Cross-pollination among neuroscience, psychology and AI research yields a foundational understanding of thinking

Cross-pollination among neuroscience, psychology and AI research yields a foundational understanding of thinking

Progress in artificial intelligence has enabled the creation of AIs that perform tasks previously thought only possible for humans, such as translating languages, driving cars, playing board games at world-champion level and extracting the structure of proteins. However, each of these AIs has been designed and exhaustively trained for a single task and has the ability to learn only what’s needed for that specific task.

Recent AIs that produce fluent text, including in conversation with humans, and generate impressive and unique art can give the false impression of a mind at work.
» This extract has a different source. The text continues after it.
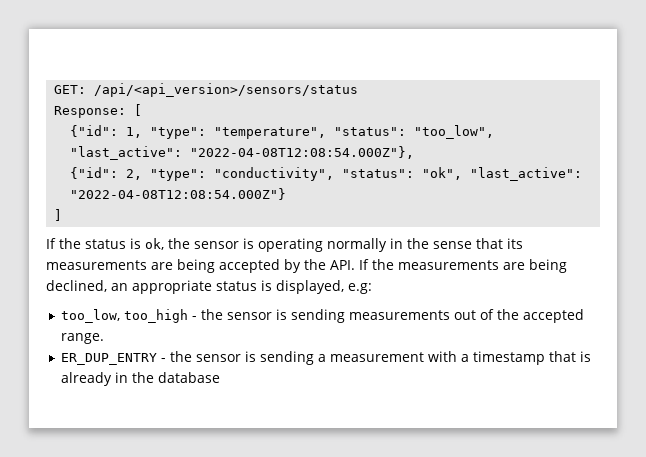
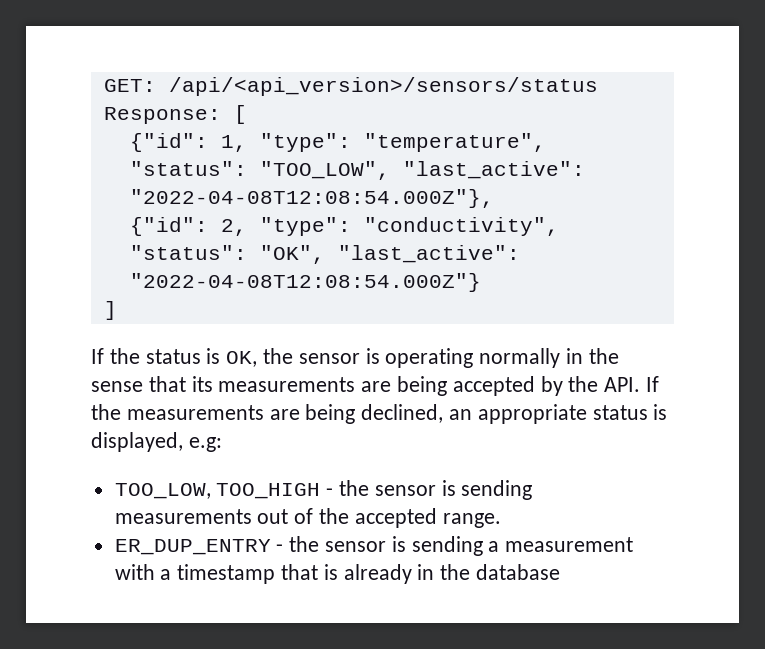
[414,125,495,139] "too_low", -> [259,161,390,180] "TOO_LOW",
[422,167,463,180] "ok", -> [259,245,325,264] "OK",
[145,238,164,250] ok, -> [226,351,258,367] OK,
[60,309,188,323] too_low, too_high -> [114,483,321,499] TOO_LOW, TOO_HIGH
But even these are specialized systems that carry out narrowly defined tasks and require massive amounts of training.

It still remains a daunting challenge to combine multiple AIs into one that can learn and perform many different tasks, much less pursue the full breadth of tasks performed by humans or leverage the range of experiences available to humans that reduce the amount of data otherwise required to learn how to perform these tasks. The best current AIs in this respect, such as AlphaZero and Gato, can handle a variety of tasks that fit a single mold, like game-playing. Artificial general intelligence (AGI) that is capable of a breadth of tasks remains elusive.

Ultimately, AGIs need to be able to interact effectively with each other and people in various physical environments and social contexts, integrate the wide varieties of skill and knowledge needed to do so, and learn flexibly and efficiently from these interactions.

Building AGIs comes down to building artificial minds, albeit greatly simplified compared to human minds. And to build an artificial mind, you need to start with a model of cognition.

Humans have an almost unbounded set of skills and knowledge, and quickly learn new information without needing to be re-engineered to do so. It is conceivable that an AGI can be built using an approach that is fundamentally different from human intelligence. However, as three longtime researchers in AI and cognitive science, our approach is to draw inspiration and insights from the structure of the human mind. We are working toward AGI by trying to better understand the human mind, and better understand the human mind by working toward AGI.

From research in neuroscience, cognitive science and psychology, we know that the human brain is neither a huge homogeneous set of neurons nor a massive set of task-specific programs that each solves a single problem. Instead, it is a set of regions with different properties that support the basic cognitive capabilities that together form the human mind.

These capabilities include perception and action; short-term memory for what is relevant in the current situation; long-term memories for skills, experience and knowledge; reasoning and decision making; emotion and motivation; and learning new skills and knowledge from the full range of what a person perceives and experiences.

Instead of focusing on specific capabilities in isolation, AI pioneer Allen Newell in 1990 suggested developing Unified Theories of Cognition that integrate all aspects of human thought. Researchers have been able to build software programs called cognitive architectures that embody such theories, making it possible to test and refine them.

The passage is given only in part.